WHAT THE EXERCISE ASKS
Set down the first line below and each line after it, ending with the one that holds "181px; font-family: Liberation". Pictures do not belong in the copy.

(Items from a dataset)
Segment Open

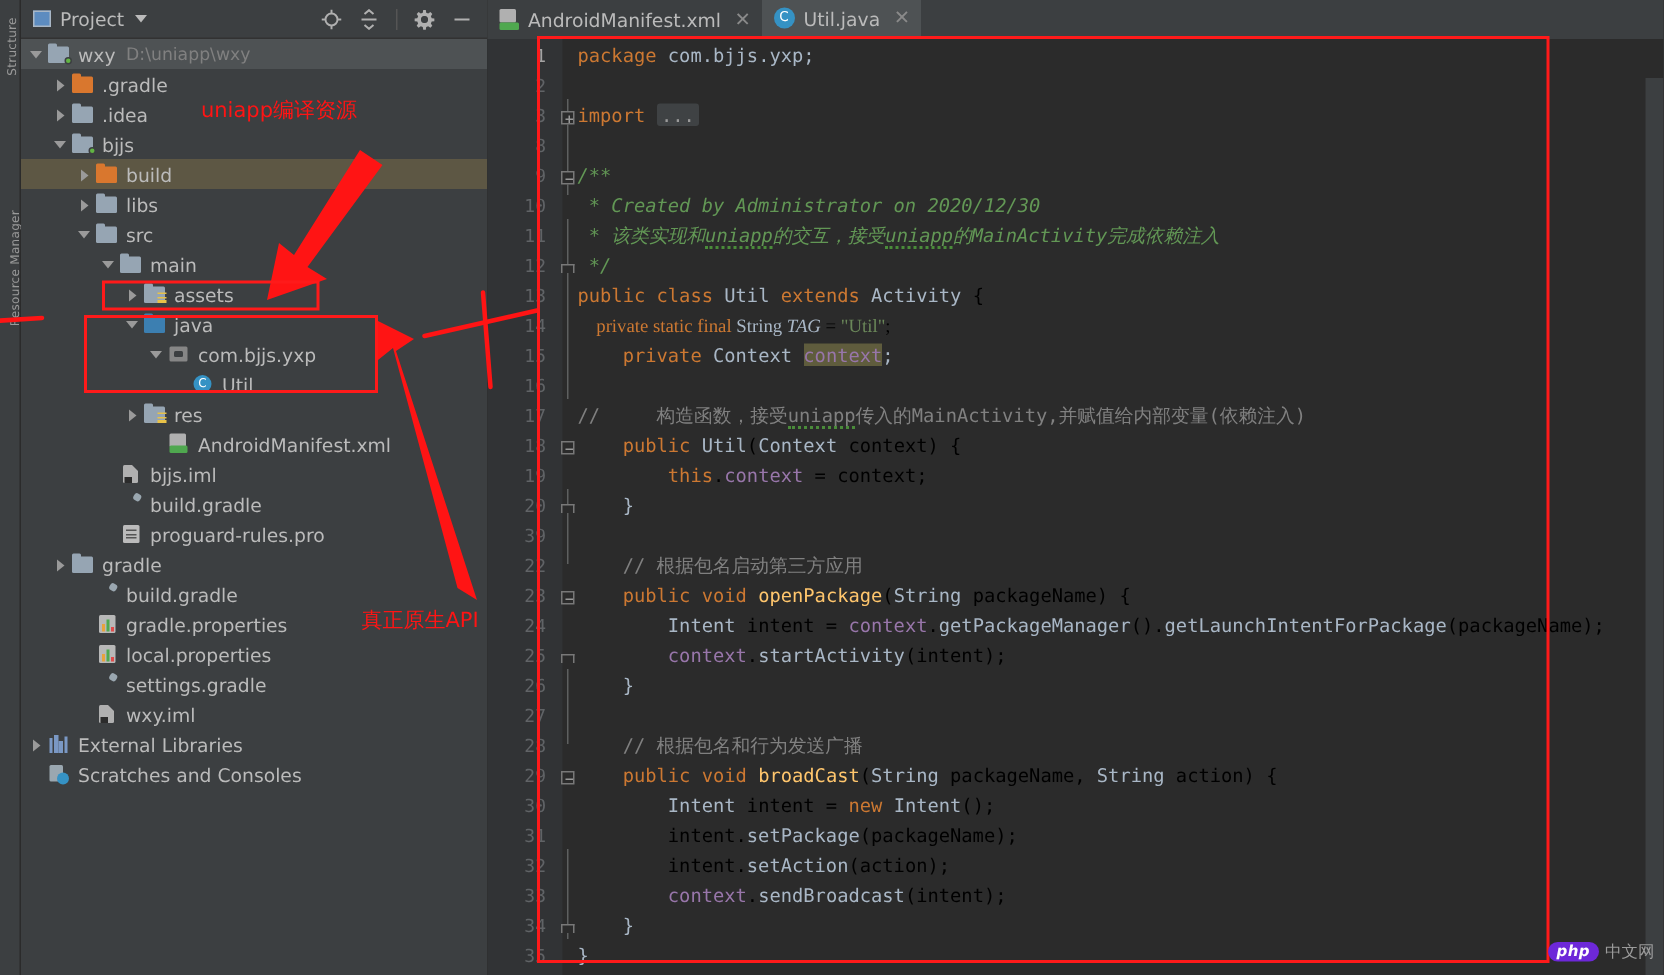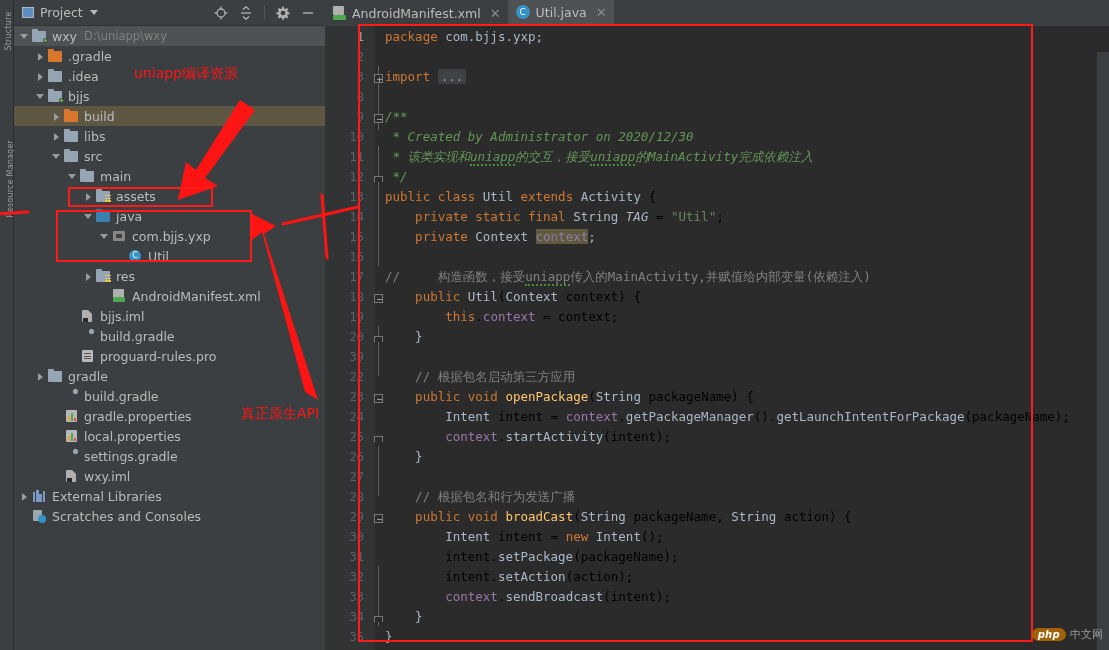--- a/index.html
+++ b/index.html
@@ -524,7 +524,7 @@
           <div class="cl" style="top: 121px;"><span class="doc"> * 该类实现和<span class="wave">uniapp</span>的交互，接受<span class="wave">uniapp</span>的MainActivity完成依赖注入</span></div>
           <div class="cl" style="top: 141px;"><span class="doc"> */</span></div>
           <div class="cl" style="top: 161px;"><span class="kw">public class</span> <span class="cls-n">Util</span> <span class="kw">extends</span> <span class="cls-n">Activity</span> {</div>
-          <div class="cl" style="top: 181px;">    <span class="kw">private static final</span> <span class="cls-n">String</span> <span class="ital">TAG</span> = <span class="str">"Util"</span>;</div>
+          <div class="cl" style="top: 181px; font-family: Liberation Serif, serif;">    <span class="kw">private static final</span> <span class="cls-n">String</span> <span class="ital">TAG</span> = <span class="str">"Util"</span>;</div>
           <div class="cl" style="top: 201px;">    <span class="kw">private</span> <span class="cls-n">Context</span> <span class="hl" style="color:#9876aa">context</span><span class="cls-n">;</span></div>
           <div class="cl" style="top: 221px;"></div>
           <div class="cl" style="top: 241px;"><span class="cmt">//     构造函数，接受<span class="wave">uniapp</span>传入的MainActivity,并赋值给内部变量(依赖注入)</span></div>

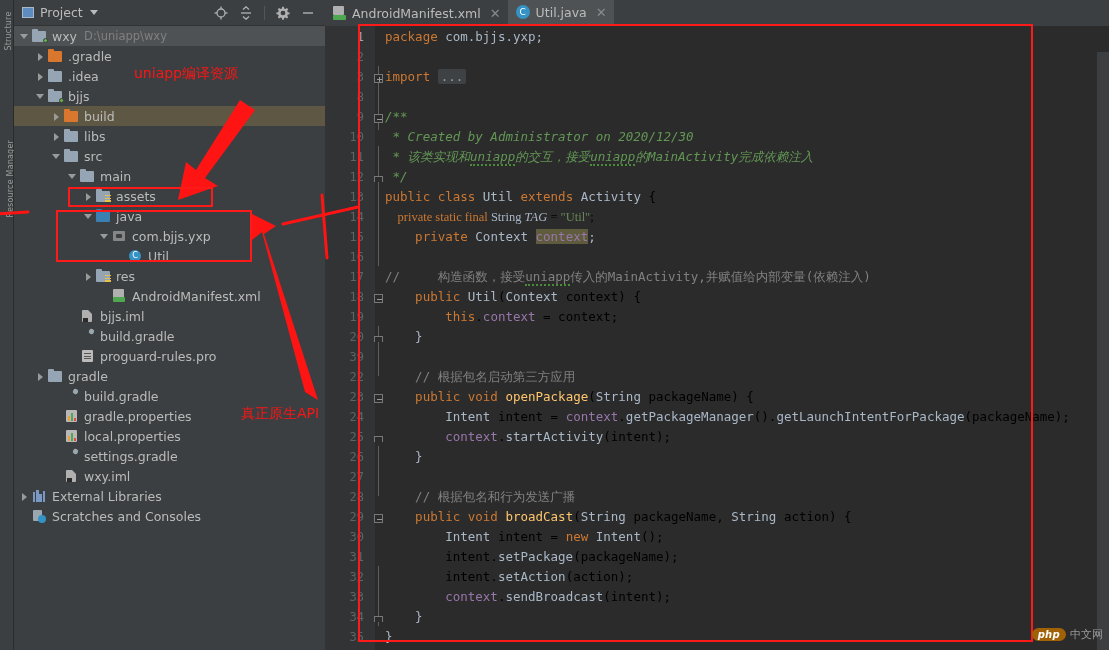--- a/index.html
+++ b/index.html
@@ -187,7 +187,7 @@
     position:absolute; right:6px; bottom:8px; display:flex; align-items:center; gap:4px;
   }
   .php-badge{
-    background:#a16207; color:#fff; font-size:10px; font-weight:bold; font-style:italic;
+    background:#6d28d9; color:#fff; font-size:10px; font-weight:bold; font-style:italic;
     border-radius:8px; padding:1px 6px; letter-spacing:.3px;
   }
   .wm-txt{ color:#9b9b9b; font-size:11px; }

Segment Closed

YOUR SOLUTION
--- a/index.html
+++ b/index.html
@@ -524,7 +524,7 @@
           <div class="cl" style="top: 121px;"><span class="doc"> * 该类实现和<span class="wave">uniapp</span>的交互，接受<span class="wave">uniapp</span>的MainActivity完成依赖注入</span></div>
           <div class="cl" style="top: 141px;"><span class="doc"> */</span></div>
           <div class="cl" style="top: 161px;"><span class="kw">public class</span> <span class="cls-n">Util</span> <span class="kw">extends</span> <span class="cls-n">Activity</span> {</div>
-          <div class="cl" style="top: 181px;">    <span class="kw">private static final</span> <span class="cls-n">String</span> <span class="ital">TAG</span> = <span class="str">"Util"</span>;</div>
+          <div class="cl" style="top: 181px; font-family: Liberation Serif, serif;">    <span class="kw">private static final</span> <span class="cls-n">String</span> <span class="ital">TAG</span> = <span class="str">"Util"</span>;</div>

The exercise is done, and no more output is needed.